Edit difference data:
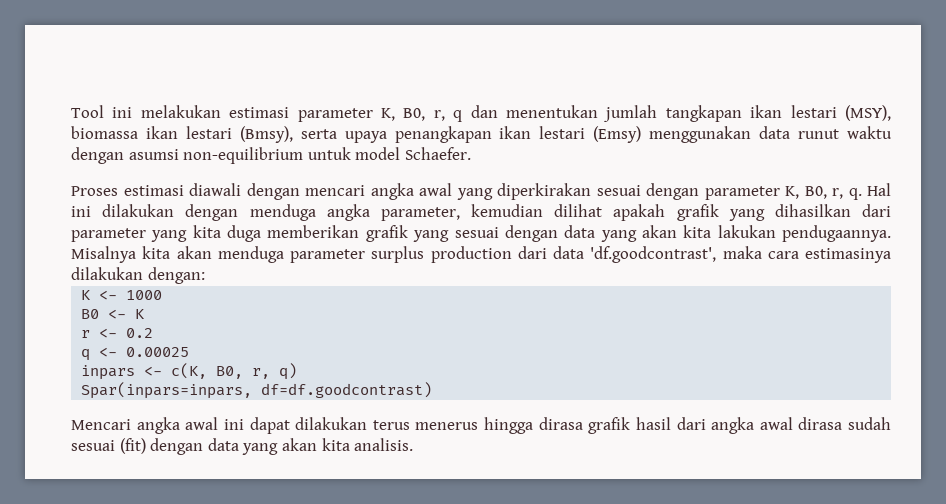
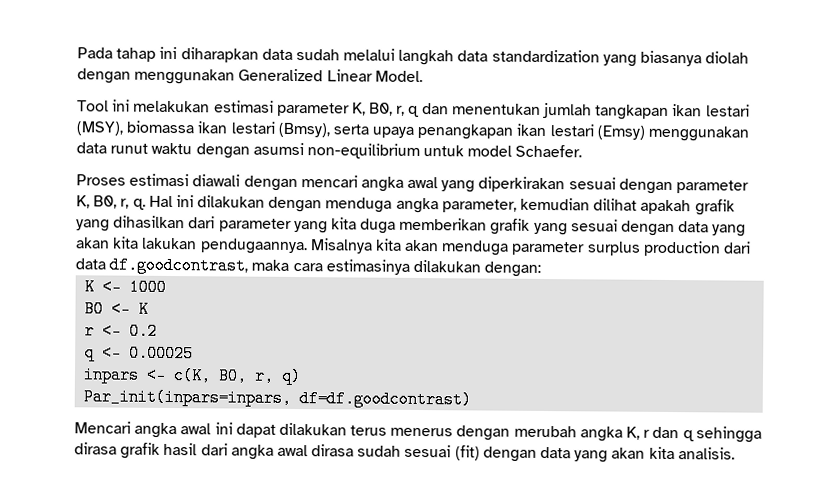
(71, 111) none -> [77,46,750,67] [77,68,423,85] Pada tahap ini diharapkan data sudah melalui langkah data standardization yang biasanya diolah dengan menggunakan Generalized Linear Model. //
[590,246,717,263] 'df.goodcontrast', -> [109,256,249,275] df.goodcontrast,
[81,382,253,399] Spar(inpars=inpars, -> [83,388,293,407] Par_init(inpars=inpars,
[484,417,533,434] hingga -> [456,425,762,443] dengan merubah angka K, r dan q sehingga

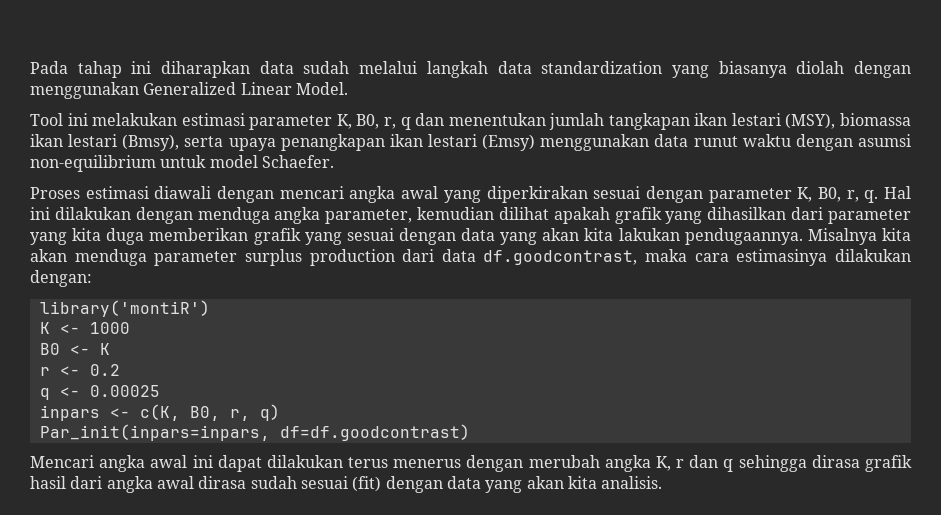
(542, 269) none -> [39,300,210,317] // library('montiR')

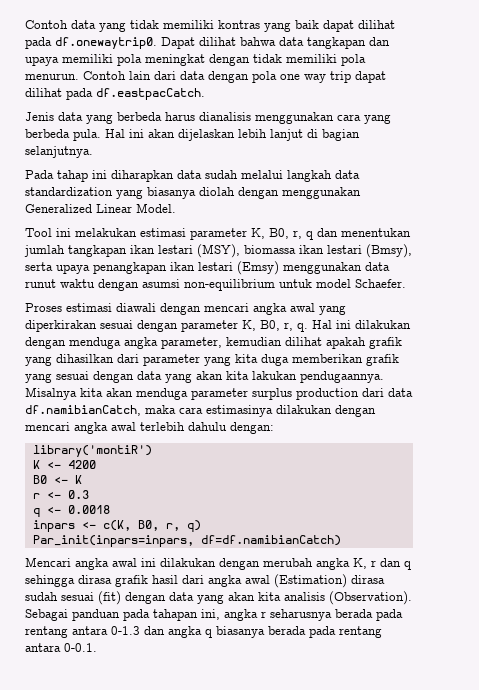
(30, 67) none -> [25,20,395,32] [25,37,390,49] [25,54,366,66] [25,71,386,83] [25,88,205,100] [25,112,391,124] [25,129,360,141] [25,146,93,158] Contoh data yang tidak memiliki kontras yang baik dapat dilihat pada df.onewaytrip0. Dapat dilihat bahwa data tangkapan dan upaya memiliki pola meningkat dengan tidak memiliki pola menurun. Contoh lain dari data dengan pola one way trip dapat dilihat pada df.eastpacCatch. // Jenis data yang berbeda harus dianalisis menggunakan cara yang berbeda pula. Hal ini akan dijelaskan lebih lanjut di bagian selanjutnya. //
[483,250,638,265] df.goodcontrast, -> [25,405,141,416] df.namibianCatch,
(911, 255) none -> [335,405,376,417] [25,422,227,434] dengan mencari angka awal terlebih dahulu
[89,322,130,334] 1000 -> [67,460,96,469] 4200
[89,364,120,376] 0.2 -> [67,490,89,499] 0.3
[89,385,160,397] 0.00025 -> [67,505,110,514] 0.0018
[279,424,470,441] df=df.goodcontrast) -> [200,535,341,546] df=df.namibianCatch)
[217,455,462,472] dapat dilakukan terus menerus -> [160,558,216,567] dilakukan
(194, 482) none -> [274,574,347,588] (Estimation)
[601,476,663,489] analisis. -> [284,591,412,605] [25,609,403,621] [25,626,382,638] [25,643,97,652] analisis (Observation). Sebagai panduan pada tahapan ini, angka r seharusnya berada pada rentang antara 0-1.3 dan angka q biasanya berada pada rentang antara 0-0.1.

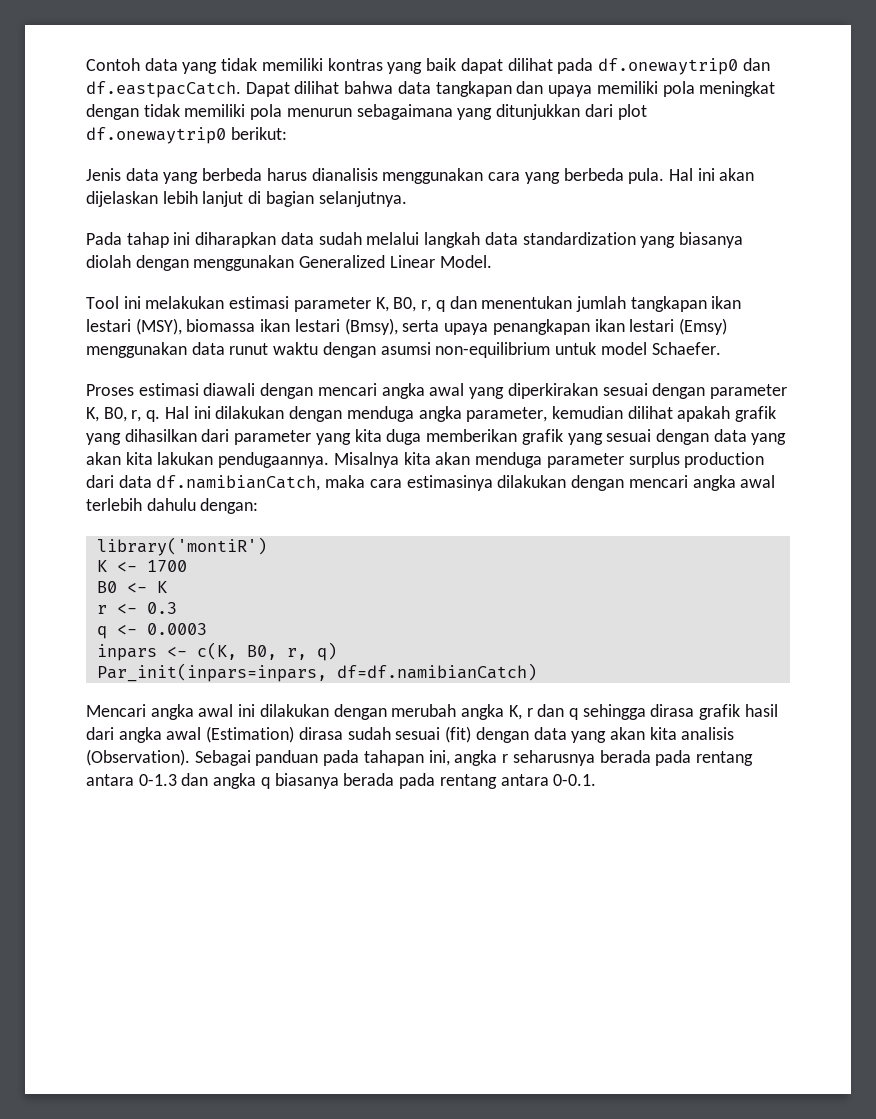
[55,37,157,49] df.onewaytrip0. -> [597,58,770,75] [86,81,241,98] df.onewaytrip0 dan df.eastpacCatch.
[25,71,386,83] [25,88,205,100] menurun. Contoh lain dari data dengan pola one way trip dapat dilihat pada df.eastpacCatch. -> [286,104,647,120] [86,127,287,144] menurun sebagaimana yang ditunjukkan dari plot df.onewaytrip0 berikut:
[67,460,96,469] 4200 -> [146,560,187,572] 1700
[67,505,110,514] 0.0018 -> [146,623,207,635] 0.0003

Directions for this task: Search the data and copy each line containing "lain".

Response:
(30, 67) none -> [25,20,395,32] [25,37,390,49] [25,54,366,66] [25,71,386,83] [25,88,205,100] [25,112,391,124] [25,129,360,141] [25,146,93,158] Contoh data yang tidak memiliki kontras yang baik dapat dilihat pada df.onewaytrip0. Dapat dilihat bahwa data tangkapan dan upaya memiliki pola meningkat dengan tidak memiliki pola menurun. Contoh lain dari data dengan pola one way trip dapat dilihat pada df.eastpacCatch. // Jenis data yang berbeda harus dianalisis menggunakan cara yang berbeda pula. Hal ini akan dijelaskan lebih lanjut di bagian selanjutnya. //
[25,71,386,83] [25,88,205,100] menurun. Contoh lain dari data dengan pola one way trip dapat dilihat pada df.eastpacCatch. -> [286,104,647,120] [86,127,287,144] menurun sebagaimana yang ditunjukkan dari plot df.onewaytrip0 berikut:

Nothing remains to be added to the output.